• [Instructions for the task]
Of all the entries below, retype only the lines from the one with "- This approach" through the one with "- The third arg is the SSID of your hotspot", exactly as they appear.

• [Information shown]
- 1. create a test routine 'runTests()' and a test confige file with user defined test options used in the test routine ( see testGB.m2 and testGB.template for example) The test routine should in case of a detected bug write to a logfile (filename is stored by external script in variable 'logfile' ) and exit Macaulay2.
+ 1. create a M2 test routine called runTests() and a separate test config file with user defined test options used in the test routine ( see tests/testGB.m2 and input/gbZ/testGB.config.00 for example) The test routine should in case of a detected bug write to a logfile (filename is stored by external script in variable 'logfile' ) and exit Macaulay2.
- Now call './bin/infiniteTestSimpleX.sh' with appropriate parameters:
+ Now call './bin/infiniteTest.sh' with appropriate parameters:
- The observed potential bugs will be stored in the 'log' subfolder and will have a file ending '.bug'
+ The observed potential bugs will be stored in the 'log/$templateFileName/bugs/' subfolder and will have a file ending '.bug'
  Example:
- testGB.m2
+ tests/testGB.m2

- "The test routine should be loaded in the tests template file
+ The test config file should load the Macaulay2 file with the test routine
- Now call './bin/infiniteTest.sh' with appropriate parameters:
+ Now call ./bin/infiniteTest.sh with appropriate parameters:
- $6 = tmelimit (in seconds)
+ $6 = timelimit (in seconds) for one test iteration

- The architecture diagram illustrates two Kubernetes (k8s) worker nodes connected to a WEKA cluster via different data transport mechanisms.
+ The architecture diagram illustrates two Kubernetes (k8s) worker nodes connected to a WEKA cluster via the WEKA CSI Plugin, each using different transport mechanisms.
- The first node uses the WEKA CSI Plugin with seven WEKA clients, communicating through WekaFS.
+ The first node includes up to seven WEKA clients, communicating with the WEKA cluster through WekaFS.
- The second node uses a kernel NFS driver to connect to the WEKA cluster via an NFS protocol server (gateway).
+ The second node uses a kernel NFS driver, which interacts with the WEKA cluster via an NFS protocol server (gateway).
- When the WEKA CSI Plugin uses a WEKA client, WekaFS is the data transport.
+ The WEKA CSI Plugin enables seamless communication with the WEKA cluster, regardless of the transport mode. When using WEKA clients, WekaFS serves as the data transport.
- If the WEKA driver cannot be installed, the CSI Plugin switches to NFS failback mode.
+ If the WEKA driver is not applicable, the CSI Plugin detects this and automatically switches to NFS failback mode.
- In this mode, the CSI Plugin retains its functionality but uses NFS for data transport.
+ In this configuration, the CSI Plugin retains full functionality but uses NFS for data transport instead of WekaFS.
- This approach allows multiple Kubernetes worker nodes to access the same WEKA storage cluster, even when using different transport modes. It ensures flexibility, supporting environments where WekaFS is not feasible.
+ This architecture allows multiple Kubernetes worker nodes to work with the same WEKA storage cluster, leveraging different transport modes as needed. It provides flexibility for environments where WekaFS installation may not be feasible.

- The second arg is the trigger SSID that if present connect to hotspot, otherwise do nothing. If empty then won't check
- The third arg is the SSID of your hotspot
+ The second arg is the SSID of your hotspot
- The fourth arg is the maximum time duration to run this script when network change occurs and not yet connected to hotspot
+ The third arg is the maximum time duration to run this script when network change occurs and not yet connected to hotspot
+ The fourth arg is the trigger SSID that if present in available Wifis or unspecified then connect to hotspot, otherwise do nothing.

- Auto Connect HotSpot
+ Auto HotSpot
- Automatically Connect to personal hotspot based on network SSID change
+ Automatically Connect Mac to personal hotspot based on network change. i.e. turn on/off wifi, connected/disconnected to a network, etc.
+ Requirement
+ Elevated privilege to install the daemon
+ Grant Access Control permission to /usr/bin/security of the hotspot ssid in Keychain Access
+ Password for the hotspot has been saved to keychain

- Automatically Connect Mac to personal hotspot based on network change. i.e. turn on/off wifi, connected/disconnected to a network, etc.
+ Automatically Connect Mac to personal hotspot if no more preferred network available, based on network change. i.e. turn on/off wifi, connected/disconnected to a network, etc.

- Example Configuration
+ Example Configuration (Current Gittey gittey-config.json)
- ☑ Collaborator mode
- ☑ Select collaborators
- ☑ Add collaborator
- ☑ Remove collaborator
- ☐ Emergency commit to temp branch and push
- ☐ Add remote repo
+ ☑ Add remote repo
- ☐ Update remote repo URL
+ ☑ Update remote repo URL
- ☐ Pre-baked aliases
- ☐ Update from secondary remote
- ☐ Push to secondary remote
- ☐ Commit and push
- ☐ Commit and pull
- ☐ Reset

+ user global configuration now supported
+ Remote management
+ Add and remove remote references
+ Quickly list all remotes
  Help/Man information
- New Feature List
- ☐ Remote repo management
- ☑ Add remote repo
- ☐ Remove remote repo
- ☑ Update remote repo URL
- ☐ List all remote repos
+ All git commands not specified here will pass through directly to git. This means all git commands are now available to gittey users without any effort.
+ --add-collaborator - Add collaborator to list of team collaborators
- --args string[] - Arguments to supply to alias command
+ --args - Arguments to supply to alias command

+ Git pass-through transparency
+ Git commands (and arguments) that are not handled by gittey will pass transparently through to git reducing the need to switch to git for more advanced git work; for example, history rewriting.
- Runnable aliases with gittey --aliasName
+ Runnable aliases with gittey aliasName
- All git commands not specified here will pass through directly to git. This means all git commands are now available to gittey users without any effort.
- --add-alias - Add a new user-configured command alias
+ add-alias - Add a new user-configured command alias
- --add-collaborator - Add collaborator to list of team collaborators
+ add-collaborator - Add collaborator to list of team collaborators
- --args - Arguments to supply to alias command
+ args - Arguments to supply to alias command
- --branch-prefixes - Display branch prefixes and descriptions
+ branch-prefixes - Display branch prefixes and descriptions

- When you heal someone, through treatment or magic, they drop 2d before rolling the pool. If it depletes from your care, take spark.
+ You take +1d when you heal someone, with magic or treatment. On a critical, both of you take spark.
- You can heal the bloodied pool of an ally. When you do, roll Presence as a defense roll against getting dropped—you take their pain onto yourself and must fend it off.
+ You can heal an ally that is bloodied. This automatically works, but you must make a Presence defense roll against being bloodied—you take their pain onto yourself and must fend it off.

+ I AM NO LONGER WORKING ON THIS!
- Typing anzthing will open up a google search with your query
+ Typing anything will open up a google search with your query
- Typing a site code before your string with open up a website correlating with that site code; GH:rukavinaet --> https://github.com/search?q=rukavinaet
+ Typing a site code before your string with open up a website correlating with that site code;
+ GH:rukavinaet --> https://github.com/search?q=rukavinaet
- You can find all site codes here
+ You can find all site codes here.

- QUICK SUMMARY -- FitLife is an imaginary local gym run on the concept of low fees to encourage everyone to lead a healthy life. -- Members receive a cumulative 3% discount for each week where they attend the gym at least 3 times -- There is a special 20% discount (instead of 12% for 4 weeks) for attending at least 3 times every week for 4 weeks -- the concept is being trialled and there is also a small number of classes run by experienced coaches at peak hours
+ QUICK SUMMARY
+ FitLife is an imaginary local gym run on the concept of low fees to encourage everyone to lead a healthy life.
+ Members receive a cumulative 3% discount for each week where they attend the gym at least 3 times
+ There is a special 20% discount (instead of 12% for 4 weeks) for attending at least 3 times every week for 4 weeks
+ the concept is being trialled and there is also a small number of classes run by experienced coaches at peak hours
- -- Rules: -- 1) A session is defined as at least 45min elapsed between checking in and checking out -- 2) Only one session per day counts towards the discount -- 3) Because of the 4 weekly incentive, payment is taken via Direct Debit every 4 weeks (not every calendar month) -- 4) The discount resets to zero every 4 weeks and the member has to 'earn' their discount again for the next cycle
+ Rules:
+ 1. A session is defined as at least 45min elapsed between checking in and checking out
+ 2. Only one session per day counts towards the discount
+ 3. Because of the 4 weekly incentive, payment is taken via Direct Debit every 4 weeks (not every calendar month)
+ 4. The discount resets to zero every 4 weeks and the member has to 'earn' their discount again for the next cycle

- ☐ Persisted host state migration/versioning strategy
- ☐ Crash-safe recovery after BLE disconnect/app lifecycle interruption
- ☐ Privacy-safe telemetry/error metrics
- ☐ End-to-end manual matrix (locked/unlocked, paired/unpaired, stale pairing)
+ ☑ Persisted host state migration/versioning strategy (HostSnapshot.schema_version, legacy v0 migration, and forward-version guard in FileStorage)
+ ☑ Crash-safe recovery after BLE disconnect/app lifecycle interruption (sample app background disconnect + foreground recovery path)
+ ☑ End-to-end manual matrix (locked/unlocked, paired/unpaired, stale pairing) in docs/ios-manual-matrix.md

• [Answer to this problem]
- This approach allows multiple Kubernetes worker nodes to access the same WEKA storage cluster, even when using different transport modes. It ensures flexibility, supporting environments where WekaFS is not feasible.
+ This architecture allows multiple Kubernetes worker nodes to work with the same WEKA storage cluster, leveraging different transport modes as needed. It provides flexibility for environments where WekaFS installation may not be feasible.

- The second arg is the trigger SSID that if present connect to hotspot, otherwise do nothing. If empty then won't check
- The third arg is the SSID of your hotspot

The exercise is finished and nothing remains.